Only once I was already here, sleeping on the couch in their living room and working from their small enclosed porch, did the virus explode in New York, and the greater risk of me carrying it down wracked my conscience. Those first two weeks, I was taking my temperature so regularly that I now know how my personal thermostat fluctuates over the course of the day. Every little throat tickle or back ache from the aforementioned couch sleeping became a symptom. I was making myself ill out of my fear of being ill.
I hit the 14-day mark on Friday morning, the 27th, and finally started to breathe again. I take my temperature once a day, when I wake up, just like my parents. When I sneeze, I recognize that it’s probably from the grass being cut outside my open window.
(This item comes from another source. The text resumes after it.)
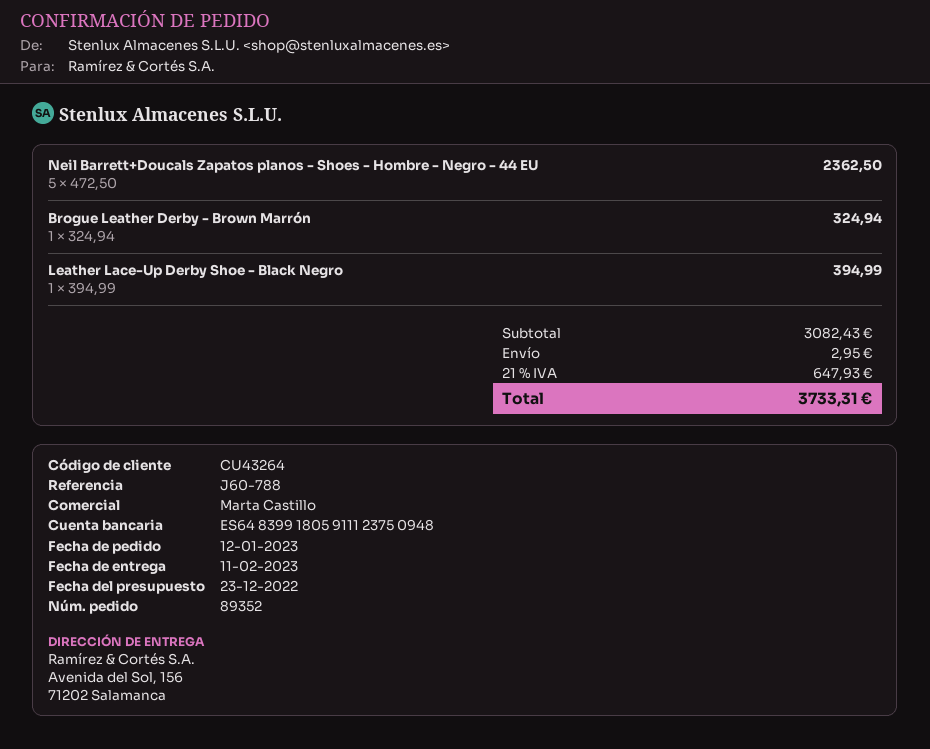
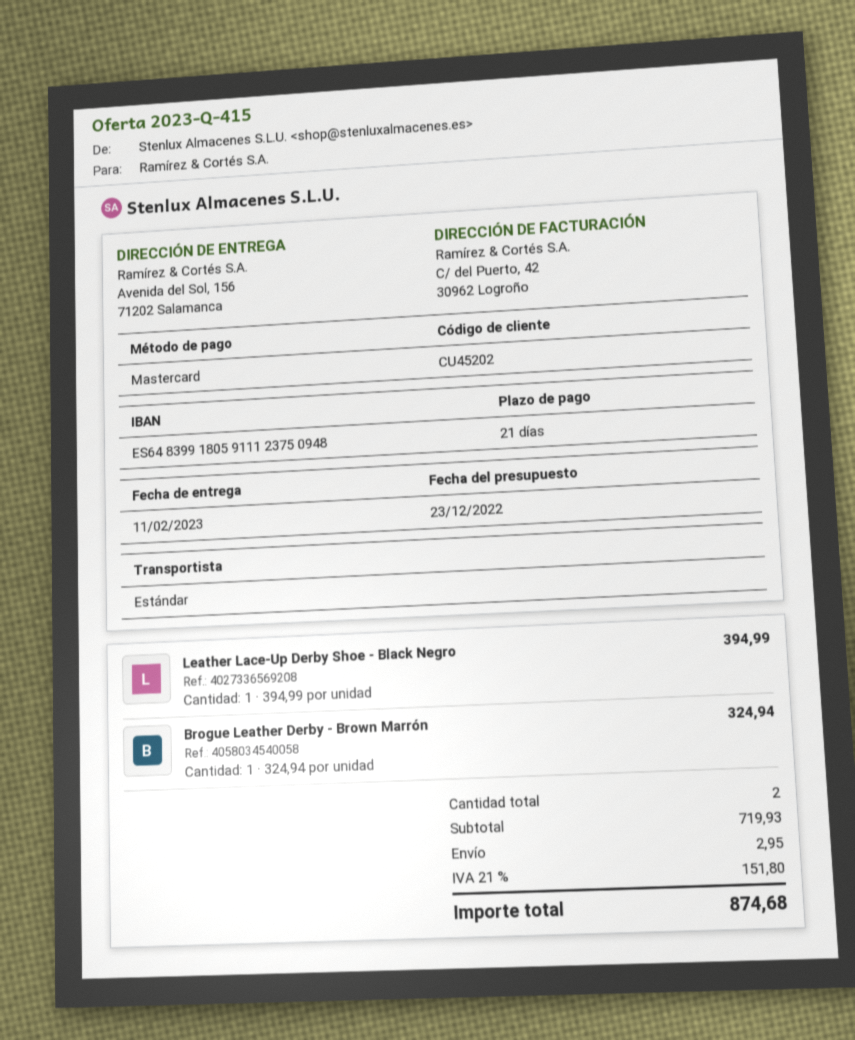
customer number: CU43264 -> CU45202
Neil Barrett+Doucals Zapatos planos - Shoes - Hombre - Negro - 44 EU: 5 x 472.50 = 2362.50 -> none
subtotal: 3082.43 -> 719.93
tax: 21% = 647.93 -> 21% = 151.80
total: 3733.31 -> 874.68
But I don’t take chances. The residents here are on lockdown, and so I abide by their laws. I haven’t been outside since arriving, and rely on friends and family for grocery deliveries. My world is as small as if I had stayed in my Manhattan apartment, only I have two other people here with me. And my usual means of escape, reading a book in a bathtub or drinking a glass of wine with friends, aren’t here to help: my parents only have a shower, and I took all the alcohol out of the house when Dad’s diabetes got bad.
But family is home. The people I know who have left New York City aren’t privileged with second homes or vacation hideaways; they are thirty and forty-somethings who have gone to hometowns in south Jersey or South Carolina or San Diego. And while motivations varied from asthmatic children to the need for more space to losing a sublet, the underlying desire was the same: to be with the people we love as we try to face each scary new day.